The present study entailed the development of specific software to import the records and build an ad-hoc database in Microsoft Access with the information on biomedicine. Once structured, the data were classified by date, geography and subject area. The period studied was 1996 to 2007 and the areas were Andalusia, Spain, Western Europe and the world. The Scopus subject area categories were used to classify the journals by subject. Nine areas related to biomedicine were chosen and re-grouped into two main subfields: clinical and basic medicine. The results are represented by using the Microsoft Excel and Pajek, a software for network analysis.
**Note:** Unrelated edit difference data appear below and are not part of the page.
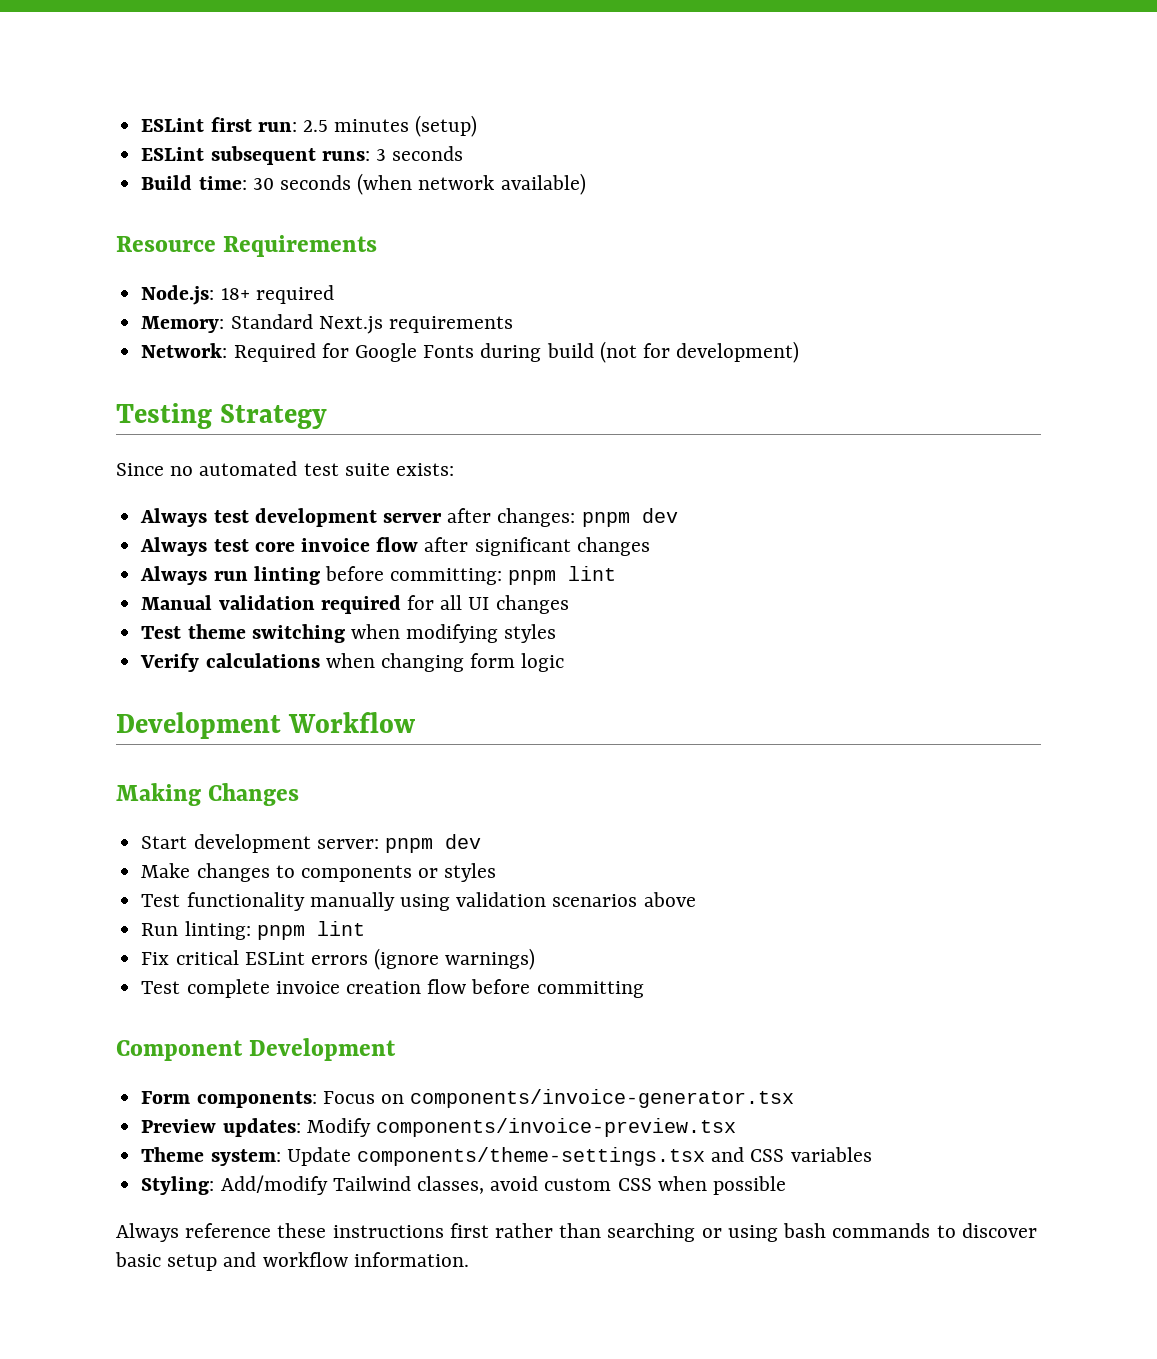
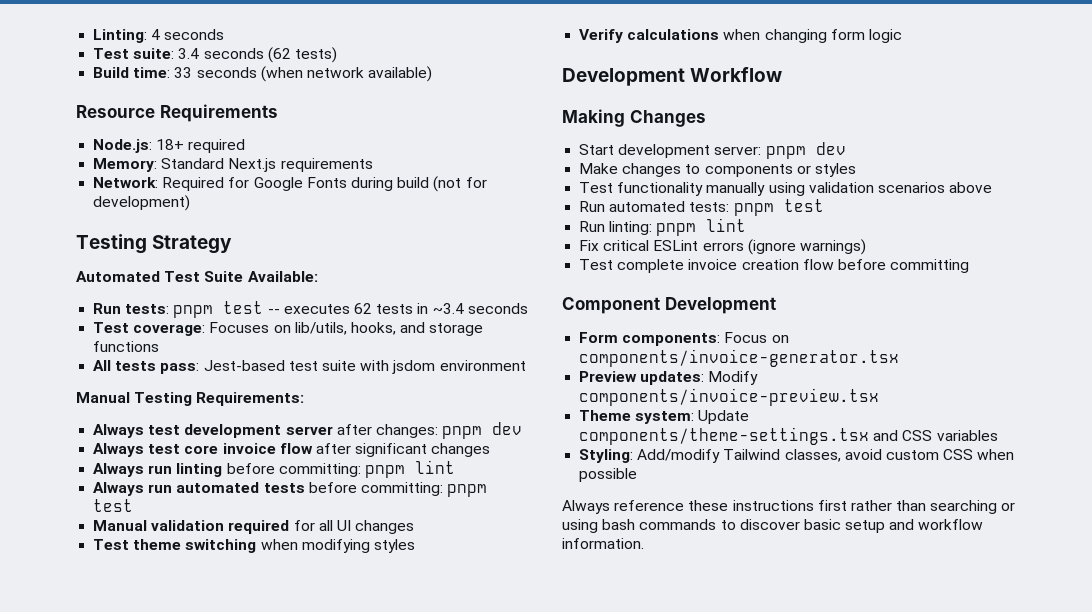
- ESLint first run: 2.5 minutes (setup)
- ESLint subsequent runs: 3 seconds
+ Linting: 4 seconds
+ Test suite: 3.4 seconds (62 tests)
- Build time: 30 seconds (when network available)
+ Build time: 33 seconds (when network available)
- Since no automated test suite exists:
+ Automated Test Suite Available:
+ Run tests: pnpm test -- executes 62 tests in ~3.4 seconds
+ Test coverage: Focuses on lib/utils, hooks, and storage functions
+ All tests pass: Jest-based test suite with jsdom environment
+ Manual Testing Requirements:
+ Always run automated tests before committing: pnpm test
+ Run automated tests: pnpm test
The indicators used in the study were structured under three headings:

1. quantitative information.

Ndoc: number of documents regardless document type; % Ndoc: percentage of documents with respect to the region, nation-, or world-wide total; Ndocc: number of citable documents: articles, reviews and conference papers only; GR: growth rate; AI: activity or specialisation index, reflecting the relative activity in a given subject area in terms of the level of specialisation, understood to mean the relative effort devoted to that area.

2. visibility.

Ncit: total number of citations received in 1996-2007 Cpd: number of citations per document in each aggregate; ATTI: attractivity index, which characterizes the relative impact of a country's publication in a given subject field as reflected in the citations they attract. ATT value of one is an indication that the number of citations received by the unit (institution, region, discipline...) in question is in line with the nation- or world-wide mean, or whatever other reference is adopted. ATT value of over one signifies "added value" or "strength" and means that the target unit received more citations than the reference unit. A value below one denotes the opposite.21

3. Collaboration.

four types of collaboration are defined: no collaboration means papers authored by a single institution; domestic collaboration means papers authored by two or more domestic institutions but with no foreign participation; domestic and international collaboration for papers involving two or more national institutions and at least one foreign institution; and international collaboration means papers with authors in more than one country but only one institutions for the analysed country. VtC is visibility (i.e., citations per paper) depending on the type of collaboration.




NETWORK VISUALISATION

For the heliocentric network, the methodology applied was an adaptation of the methodology proposed for international collaboration networks, factoring in collaboration and visibility in terms of citations.22-24 The Kamada Kawai25 algorithm was used to position the nodes. This method assigns coordinates to the nodes to adjust the distances between them as closely as possible to the theoretical distances26 Pajek software27 was used to display the network. The map was charted on the basis of the number of articles co-authored by the country studied with each other country, taking a list of neighbours as the point of departure. The countries are positioned depending on the number of articles co-authored with the target country. The graphic, which occupies the maximum space available, is characterised by a central node (country analysed) and a number of surrounding nodes (collaborating countries) with orbits whose distance from the central node depends on the intensity of their relationship with it. The size of each sphere denotes the number of papers produced in collaboration with the country in question, while the colour reflects the country's geographic region. The citations received by articles written in collaboration with each country are represented by lines. The partnering countries orbit around the central node at a greater or lesser distance and their relationship is represented by a line whose length is inversely proportional to visibility. This type of graphic has been used to quickly identify the countries with which a country publishes most (highest volume) and with which it is more visible (closer to the centre). This analysis shows the main geographic axes and to what extent and how these relationships impact visibility, depending on the type of collaboration. Moreover, three concentric circles are included on the graphic, showing the relative impact depending on the type of collaboration: no collaboration (dashed grey line), domestic collaboration (solid black line) and international collaboration (dashed black line). Countries can therefore be identified in terms of their position with respect to the perimeter (less visible), and whether or not their impact is above the mean for the type of scientific partnering involved.




RESULTS

GENERAL DATA

Between 1996 and 2007 the number of Andalusian papers published in internationally visible journals were more than doubled (124 %). That rise was higher than recorded for Spanish science as a whole (97%) (Fig. 1) The region's contribution to the nationwide total rose steadily, reaching 15.65 % by the end of the period studied.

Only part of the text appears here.